-- Information provided follows --

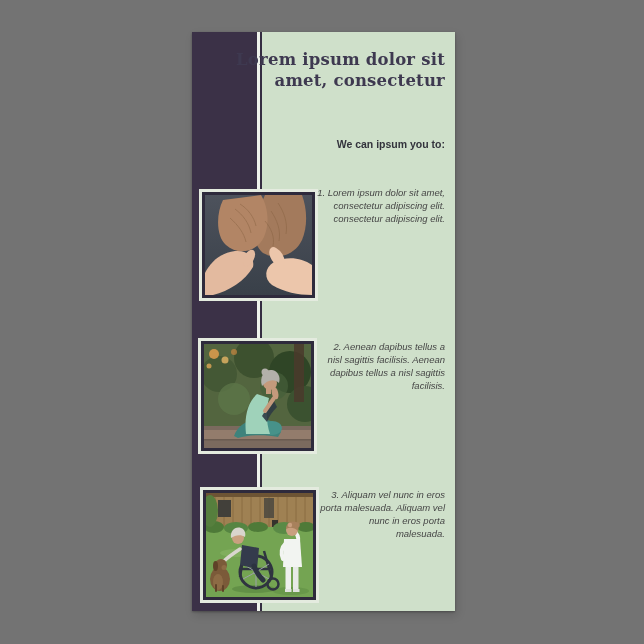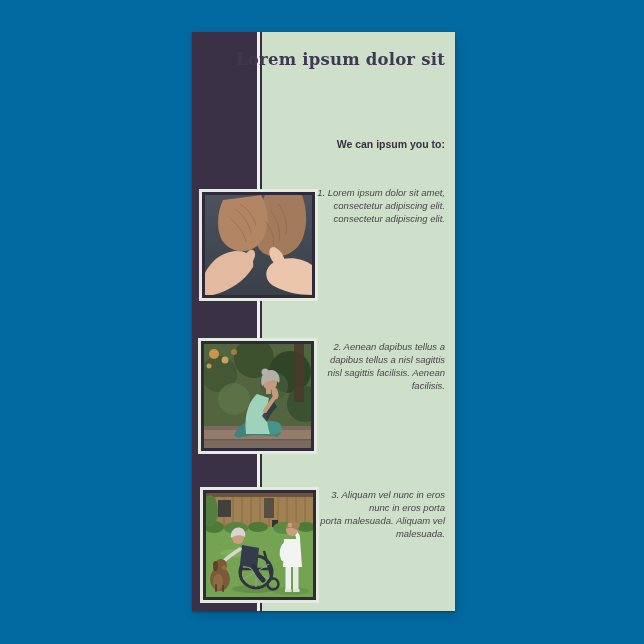--- a/index.html
+++ b/index.html
@@ -2,21 +2,21 @@
 <html><head>
 <meta charset="utf-8">
 <style>
   html, body { margin: 0; padding: 0; }
   body { background: #ffffff; font-family: "Liberation Sans", sans-serif; }
 
   .canvas {
     position: relative;
     width: 644px;
     height: 644px;
-    background: #0369a1;
+    background: #737373;
     overflow: hidden;
   }
 
   .card {
     position: absolute;
     left: 192px;
     top: 32px;
     width: 263px;
     height: 579px;
     background: #cfe0ca;
@@ -101,20 +101,21 @@
 
 <div class="canvas">
   <div class="card">
 
     <div class="stripe"></div>
     <div class="stripe-gap"></div>
     <div class="stripe-rule"></div>
 
     <h1 class="title">
       <span class="tline">Lorem ipsum dolor sit</span>
+      <span class="tline">amet, consectetur</span>
     </h1>
 
     <div class="subtitle">We can ipsum you to:</div>
 
     <figure class="photo photo1">
       <svg viewBox="0 0 107 100" preserveAspectRatio="none" xmlns="http://www.w3.org/2000/svg">
         <defs>
           <linearGradient id="bg1" x1="0" y1="0" x2="0" y2="1">
             <stop offset="0" stop-color="#4d525c"></stop>
             <stop offset="1" stop-color="#394049"></stop>
@@ -169,22 +170,22 @@
         <ellipse cx="71" cy="49" rx="3.2" ry="6.5" transform="rotate(-14 71 49)" fill="#c49a7c"></ellipse>
         <rect x="62" y="44" width="5" height="6" fill="#c49a7c"></rect>
         <circle cx="66" cy="39" r="7" fill="#c49a7c"></circle>
         <path d="M58,42 C55,32 61,25 68,26 C74,27 77,33 75,39 C70,34 63,36 58,42 Z" fill="#b3b0aa"></path>
         <circle cx="61" cy="28" r="3.5" fill="#b3b0aa"></circle>
       </svg>
     </figure>
 
     <div class="item item2">
       <div>2. Aenean dapibus tellus a</div>
+      <div>nisl sagittis facilisis. Aenean</div>
       <div>dapibus tellus a nisl sagittis</div>
-      <div>nisl sagittis facilisis. Aenean</div>
       <div>facilisis.</div>
     </div>
 
     <figure class="photo photo3">
       <svg viewBox="0 0 107 104" preserveAspectRatio="none" xmlns="http://www.w3.org/2000/svg">
         <rect width="107" height="104" fill="#74a452"></rect>
         <rect width="107" height="34" fill="#9f8153"></rect>
         <rect width="107" height="4" fill="#6d5434"></rect>
         <g stroke="#8a6c42" stroke-width="1">
           <line x1="9" y1="4" x2="9" y2="34"></line>
@@ -244,19 +245,19 @@
         <path d="M80,36 C80,30 85,27 90,29 C93,31 93,35 92,38 C88,34 84,34 80,36 Z" fill="#a8815c"></path>
         <circle cx="91" cy="32" r="2.8" fill="#a8815c"></circle>
         <circle cx="84" cy="32" r="2.2" fill="#c9a07f"></circle>
         <rect x="79" y="96" width="6.5" height="3" fill="#dfe2de"></rect>
         <rect x="87" y="96" width="6.5" height="3" fill="#dfe2de"></rect>
       </svg>
     </figure>
 
     <div class="item item3">
       <div>3. Aliquam vel nunc in eros</div>
+      <div>porta malesuada. Aliquam vel</div>
       <div>nunc in eros porta</div>
-      <div>porta malesuada. Aliquam vel</div>
       <div>malesuada.</div>
     </div>
 
   </div>
 </div>
 
 </body></html>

-- Information provided concluded --

**Problem to solve:**
Your task is to repeat the data above exactly while excluding the pictures.

**Reply to the task:**
--- a/index.html
+++ b/index.html
@@ -2,21 +2,21 @@
 <html><head>
 <meta charset="utf-8">
 <style>
   html, body { margin: 0; padding: 0; }
   body { background: #ffffff; font-family: "Liberation Sans", sans-serif; }
 
   .canvas {
     position: relative;
     width: 644px;
     height: 644px;
-    background: #0369a1;
+    background: #737373;
     overflow: hidden;
   }
 
   .card {
     position: absolute;
     left: 192px;
     top: 32px;
     width: 263px;
     height: 579px;
     background: #cfe0ca;
@@ -101,20 +101,21 @@
 
 <div class="canvas">
   <div class="card">
 
     <div class="stripe"></div>
     <div class="stripe-gap"></div>
     <div class="stripe-rule"></div>
 
     <h1 class="title">
       <span class="tline">Lorem ipsum dolor sit</span>
+      <span class="tline">amet, consectetur</span>
     </h1>
 
     <div class="subtitle">We can ipsum you to:</div>
 
     <figure class="photo photo1">
       <svg viewBox="0 0 107 100" preserveAspectRatio="none" xmlns="http://www.w3.org/2000/svg">
         <defs>
           <linearGradient id="bg1" x1="0" y1="0" x2="0" y2="1">
             <stop offset="0" stop-color="#4d525c"></stop>
             <stop offset="1" stop-color="#394049"></stop>
@@ -169,22 +170,22 @@
         <ellipse cx="71" cy="49" rx="3.2" ry="6.5" transform="rotate(-14 71 49)" fill="#c49a7c"></ellipse>
         <rect x="62" y="44" width="5" height="6" fill="#c49a7c"></rect>
         <circle cx="66" cy="39" r="7" fill="#c49a7c"></circle>
         <path d="M58,42 C55,32 61,25 68,26 C74,27 77,33 75,39 C70,34 63,36 58,42 Z" fill="#b3b0aa"></path>
         <circle cx="61" cy="28" r="3.5" fill="#b3b0aa"></circle>
       </svg>
     </figure>
 
     <div class="item item2">
       <div>2. Aenean dapibus tellus a</div>
+      <div>nisl sagittis facilisis. Aenean</div>
       <div>dapibus tellus a nisl sagittis</div>
-      <div>nisl sagittis facilisis. Aenean</div>
       <div>facilisis.</div>
     </div>
 
     <figure class="photo photo3">
       <svg viewBox="0 0 107 104" preserveAspectRatio="none" xmlns="http://www.w3.org/2000/svg">
         <rect width="107" height="104" fill="#74a452"></rect>
         <rect width="107" height="34" fill="#9f8153"></rect>
         <rect width="107" height="4" fill="#6d5434"></rect>
         <g stroke="#8a6c42" stroke-width="1">
           <line x1="9" y1="4" x2="9" y2="34"></line>
@@ -244,19 +245,19 @@
         <path d="M80,36 C80,30 85,27 90,29 C93,31 93,35 92,38 C88,34 84,34 80,36 Z" fill="#a8815c"></path>
         <circle cx="91" cy="32" r="2.8" fill="#a8815c"></circle>
         <circle cx="84" cy="32" r="2.2" fill="#c9a07f"></circle>
         <rect x="79" y="96" width="6.5" height="3" fill="#dfe2de"></rect>
         <rect x="87" y="96" width="6.5" height="3" fill="#dfe2de"></rect>
       </svg>
     </figure>
 
     <div class="item item3">
       <div>3. Aliquam vel nunc in eros</div>
+      <div>porta malesuada. Aliquam vel</div>
       <div>nunc in eros porta</div>
-      <div>porta malesuada. Aliquam vel</div>
       <div>malesuada.</div>
     </div>
 
   </div>
 </div>
 
 </body></html>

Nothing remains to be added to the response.